Content revision data
——————
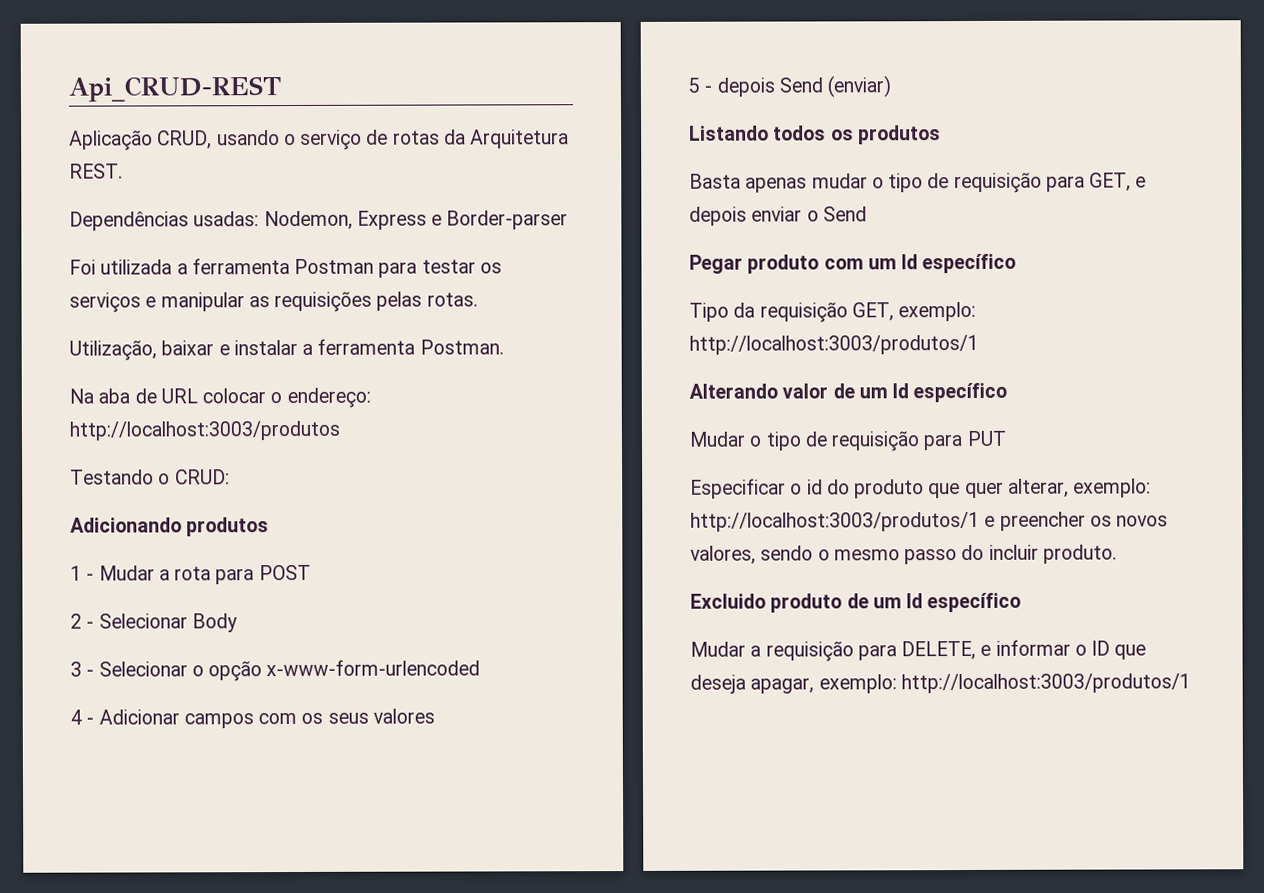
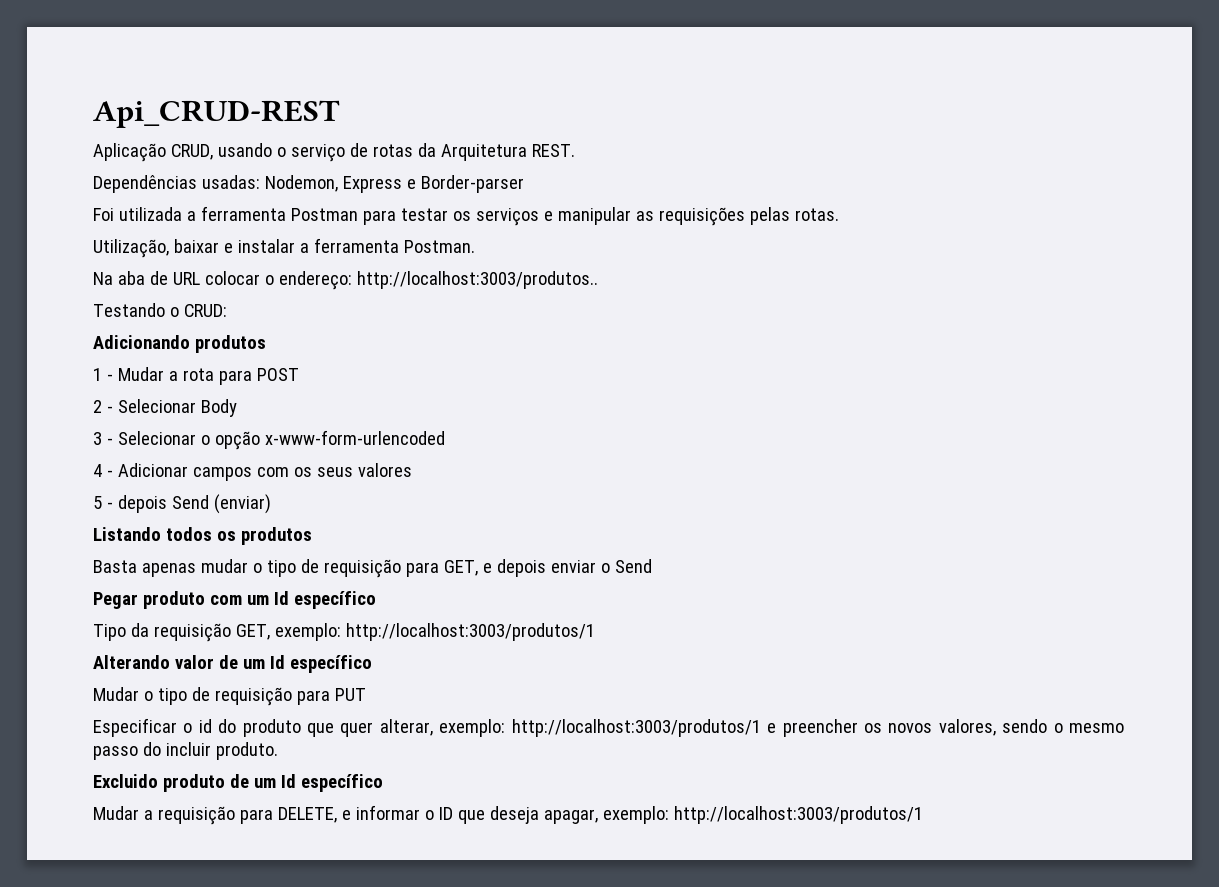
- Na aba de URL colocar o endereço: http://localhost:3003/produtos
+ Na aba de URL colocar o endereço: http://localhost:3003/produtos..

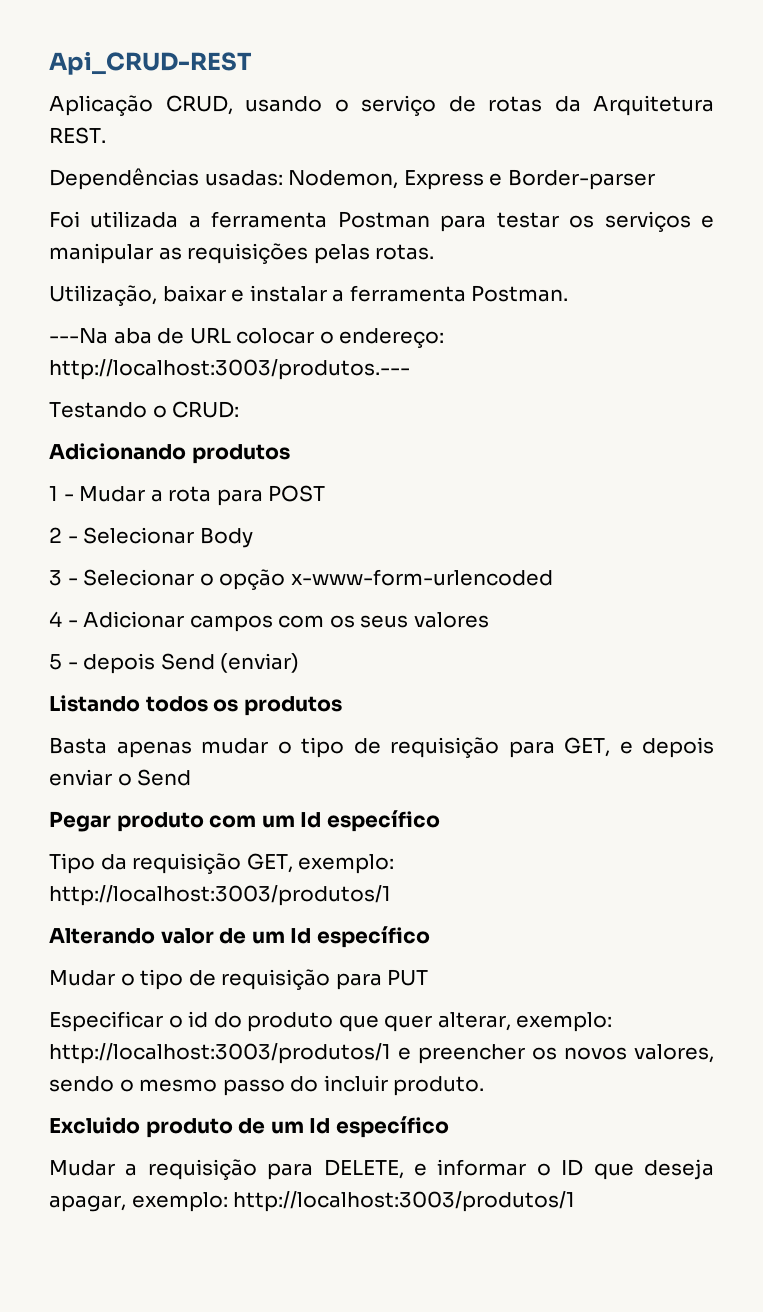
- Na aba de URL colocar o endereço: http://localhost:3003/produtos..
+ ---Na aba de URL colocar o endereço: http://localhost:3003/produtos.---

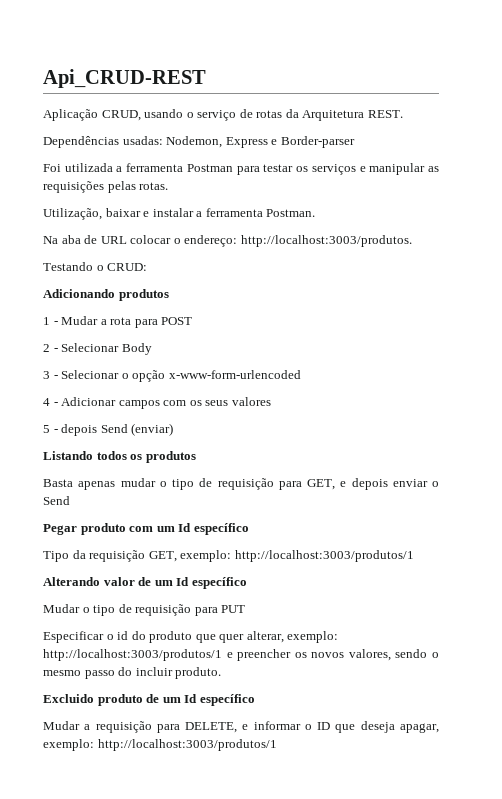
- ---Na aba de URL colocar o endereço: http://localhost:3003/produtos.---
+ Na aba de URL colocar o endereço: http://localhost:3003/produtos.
——————
What you will do:
Copy the records above exactly, leaving out every picture.

Output for this task:
- Na aba de URL colocar o endereço: http://localhost:3003/produtos
+ Na aba de URL colocar o endereço: http://localhost:3003/produtos..

- Na aba de URL colocar o endereço: http://localhost:3003/produtos..
+ ---Na aba de URL colocar o endereço: http://localhost:3003/produtos.---

- ---Na aba de URL colocar o endereço: http://localhost:3003/produtos.---
+ Na aba de URL colocar o endereço: http://localhost:3003/produtos.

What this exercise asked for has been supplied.